Séraphine, une production franco-belge de Martin Provost qui a gagné le César du meilleur film français en 2009, a été projeté hier à Seattle dans le cadre de la 35ème édition de son festival de cinéma international. Le temps étant à la canicule depuis quelques jours, j’étais contente d’être dans une salle obscure bien climatisée. Le film a eu un grand succès populaire en France, malgré un consensus critique plus mitigé. Je me range plutôt du côté du public, même si je comprends parfaitement la réticence des juges professionnels du cinéma.

Le film est lent, mais pas ennuyeux. L’histoire est mince et, à mon avis, c’est parce qu’on ne connait pas grand-chose de la vie de Séraphine de Senlis : elle est issue d’un milieu modeste, elle perd ses deux parents à un jeune âge, elle travaille comme bergère avant de devenir femme de ménage. Elle aime Le Seigneur et les anges, et puise son inspiration artistique dans la vie spirituelle. Séraphine aime la nature et communique avec elle. Ses voisins et ses employeurs pensent qu’elle est excentrique et peut être folle, mais ils ont besoin de linge propre et sa folie ne l’empêche pas de s’en occuper. Elle fabrique ses propres couleurs et peigne non pas en cachette mais à ses heures perdues. Elle ne se cache pas, mais elle ne se montre pas non plus. A vrai dire, elle semble complètement indifférente à l’égard des gens qui l’entourent. Elle est marginale, certes, mais pas malheureuse.

L’arrivée d’un collectionneur célèbre à Senlis – il détient la plus grande collection de Picasso et découvre le douanier Rousseau – va faire basculer sa vie de femme de ménage le jour, peintre chantant la nuit. Ce monsieur aime ses toiles et pense qu’elle a du talent. En toile de fond, l’armée Allemande qui avance, qui avance, première guerre mondiale oblige. Wilhelm Uhde et sa sœur doivent partir vite, laissant derrière eux Séraphine et ses toiles. La guerre se termine, ils se retrouvent, et une carrière d’artiste peintre couvée par un collectionneur puissant se profile. Puis, le krach boursier fait trembler la planète et surtout les riches, qui n’achètent plus d’art. La folie douce de Séraphine ne se traduit plus dans ses toiles et s’extériorise. Elle est internée en asile psychiatrique et finira ses jours la-dedans : pauvre, folle et oubliée. Elle est enterrée dans une fosse commune.

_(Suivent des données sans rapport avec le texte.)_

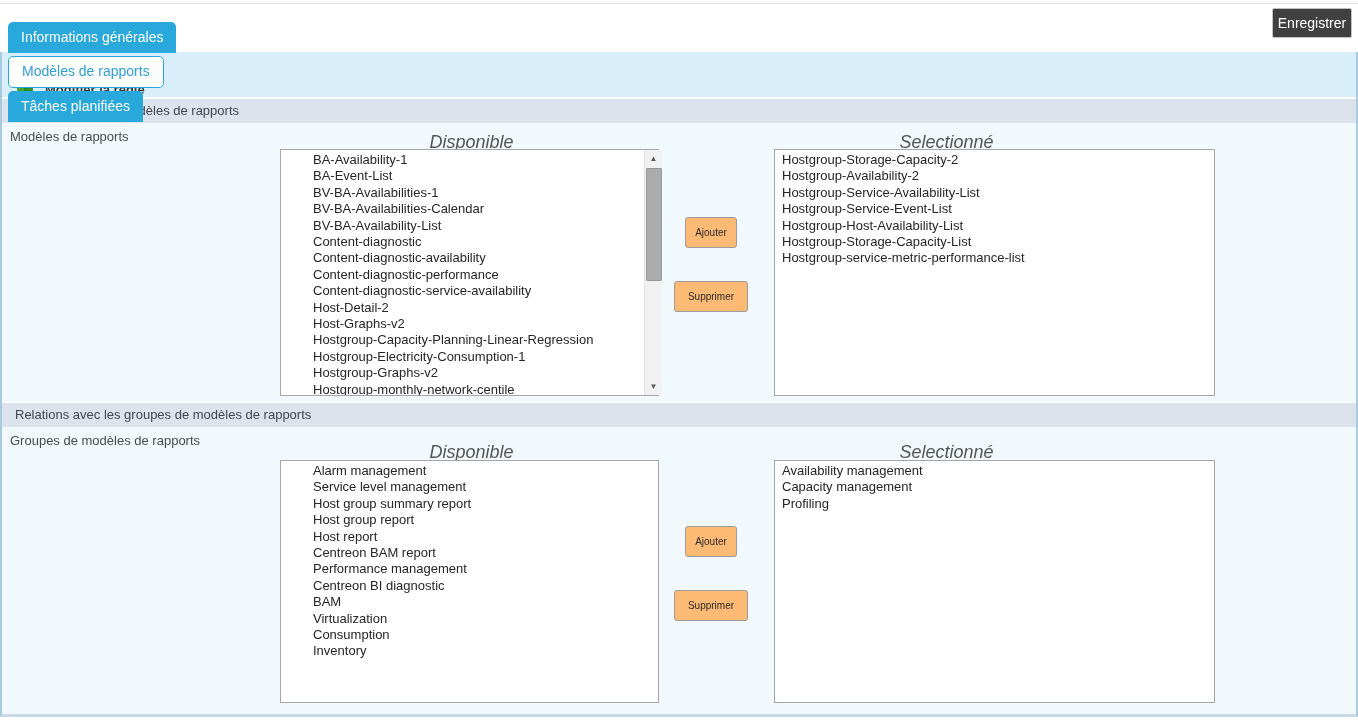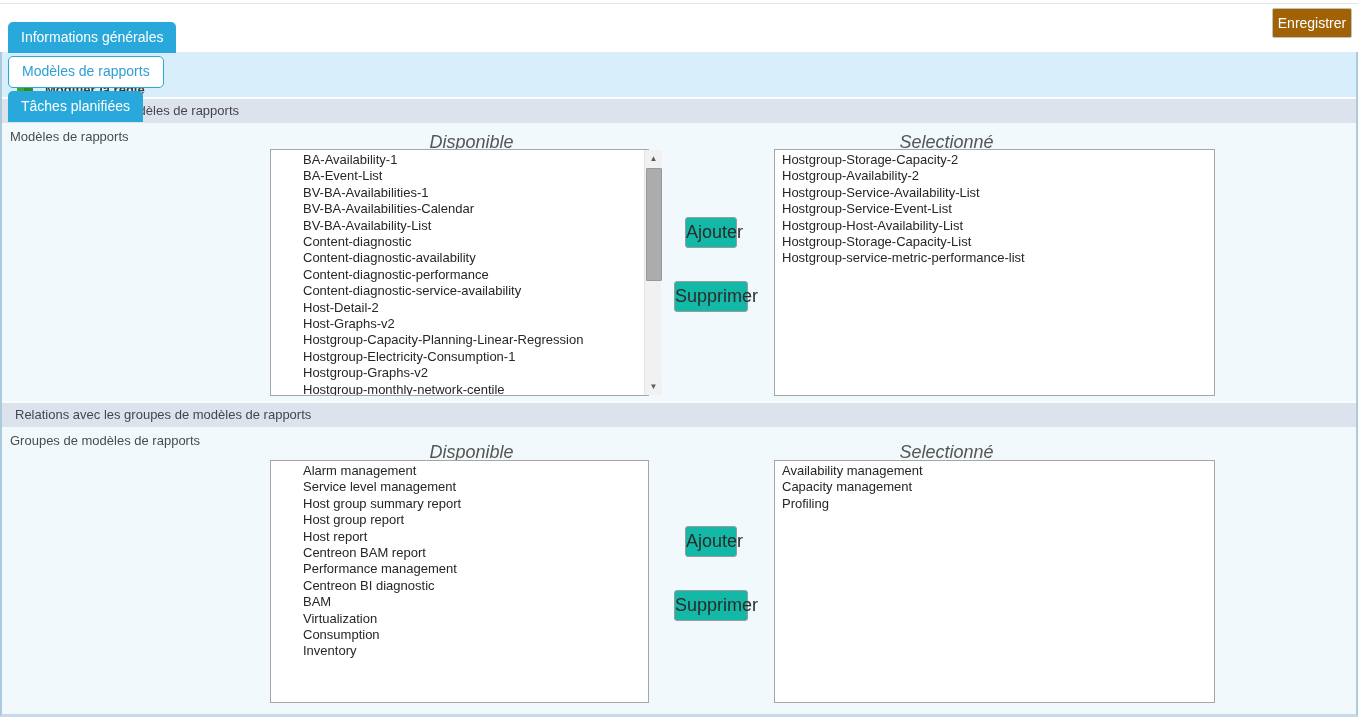"Enregistrer" .save-btn { background: #a16207 -> #404040 }
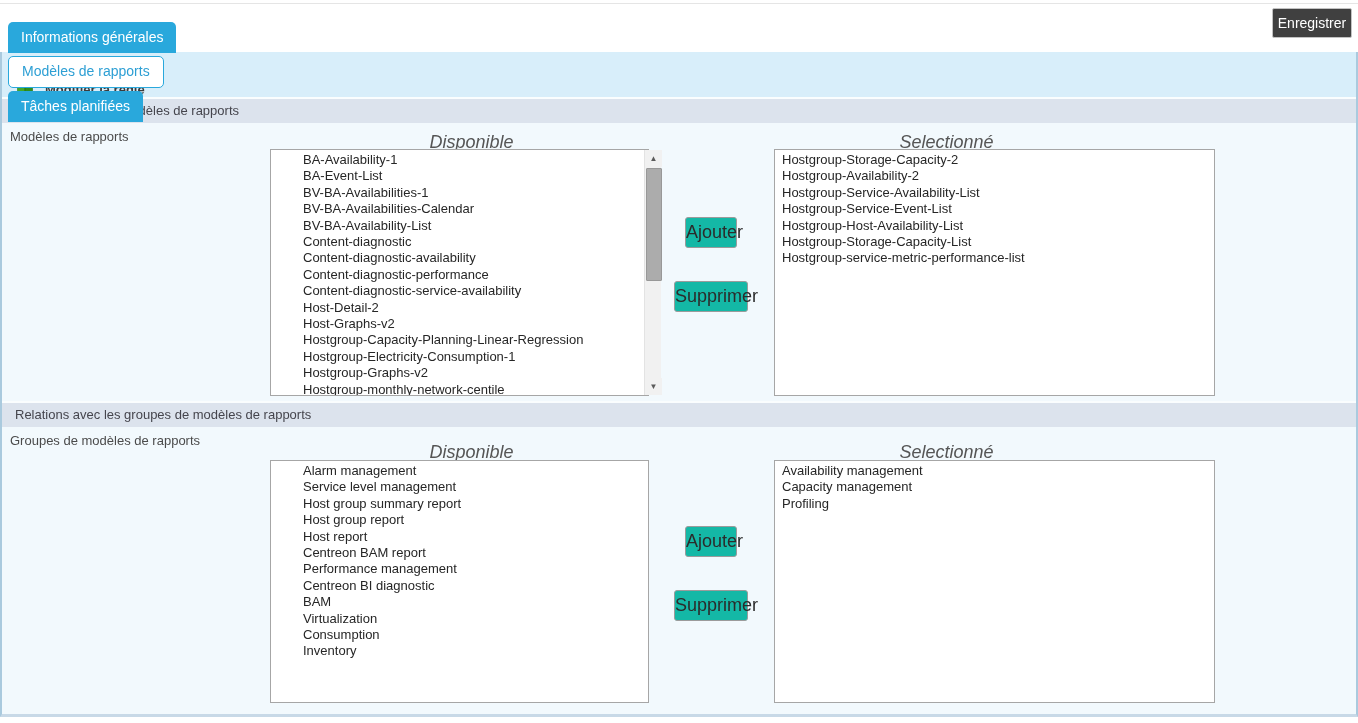"BA-Availability-1" .listbox-available { left: 268px -> 278px }
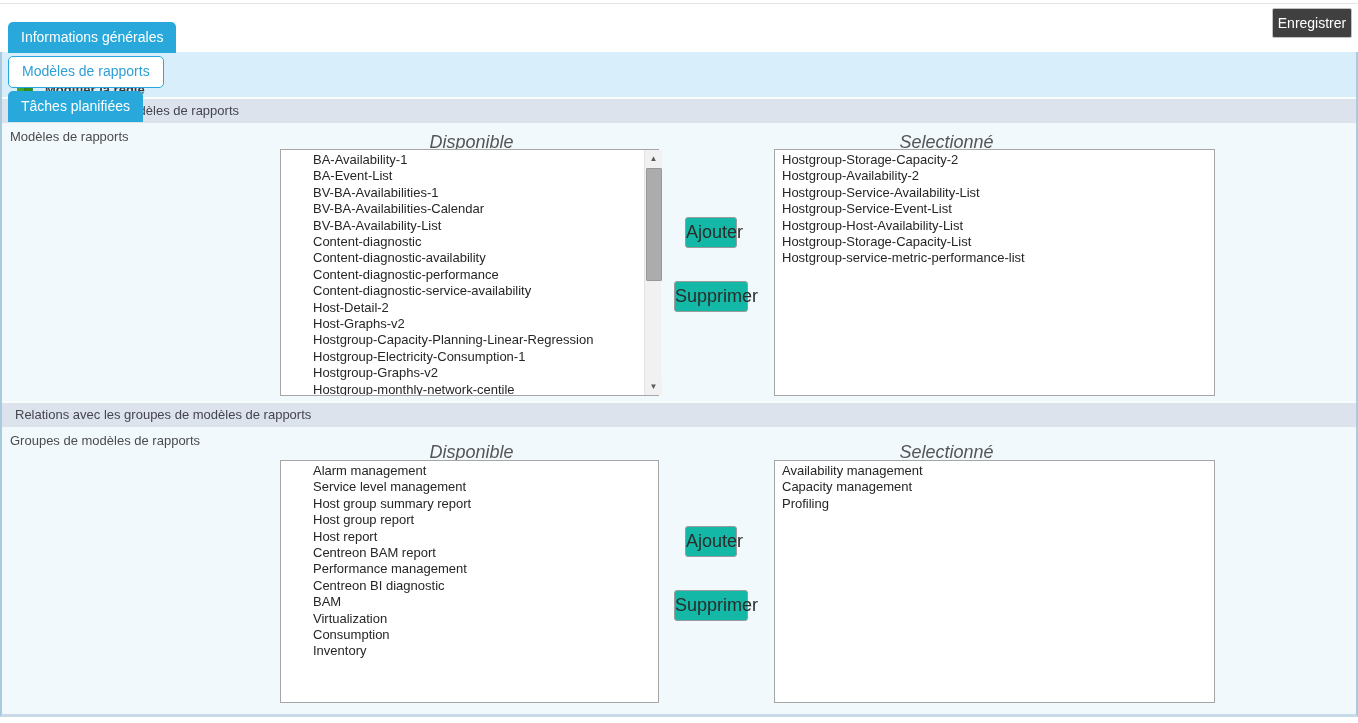"Ajouter" .btn { background: #14b8a6 -> #fdba74; font-size: 18px -> 10px }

Voilà pour l’histoire. Yolande Moreau, l’actrice belge qui joue le rôle de Séraphine est parfaite. On dit que la peinture de Séraphine, l’autodidacte, la range dans la catégorie d’art naïf. Uhde n’est pas d’accord et moi non plus. En revanche, Séraphine – telle qu’interprétée par Moreau, est une femme naïve. Quand elle gaspille l’argent qu’elle commence à gagner grâce à son art et aux soins de son « agent », ce n’est pas par extravagance ni par cupidité. C’est tout simplement parce que l’argent est juste une chose de plus à découvrir. C’est une chose qui permet d’acquérir d’autres choses, jolies celles-ci. C’est sans importance pour Séraphine. Tellement sans importance qu’elle dépense sans compter, jusqu’à s’acheter une maison modelée sur un château célèbre, avec l’argent de son agent. Il reçoit la facture du notaire, mais ne peut pas payer.



J’adore Yolande Moreau. Elle n’est pas belle, mais elle est radieuse. Ses yeux bleus semblent par moment enterrés derrière son front et ses paumettes, et pourtant ils brillent. Elle n'est pas grande mais elle est potelée et se déplace comme un ours. Pourtant, elle est pleine de grâce et de vie. Son rôle dans La fabuleux destin d’Amélie Poulain est mineur et pourtant, quand je pense à ce film, je pense d'abord et surtout à elle, qui incarne Madeleine Wallace à la perfection. Pas étonnant que le César de la meilleure actrice a été discerné à Yolande Moreau en 2009 pour son interprétation de Séraphine. Elle avait déjà été primée en 2005.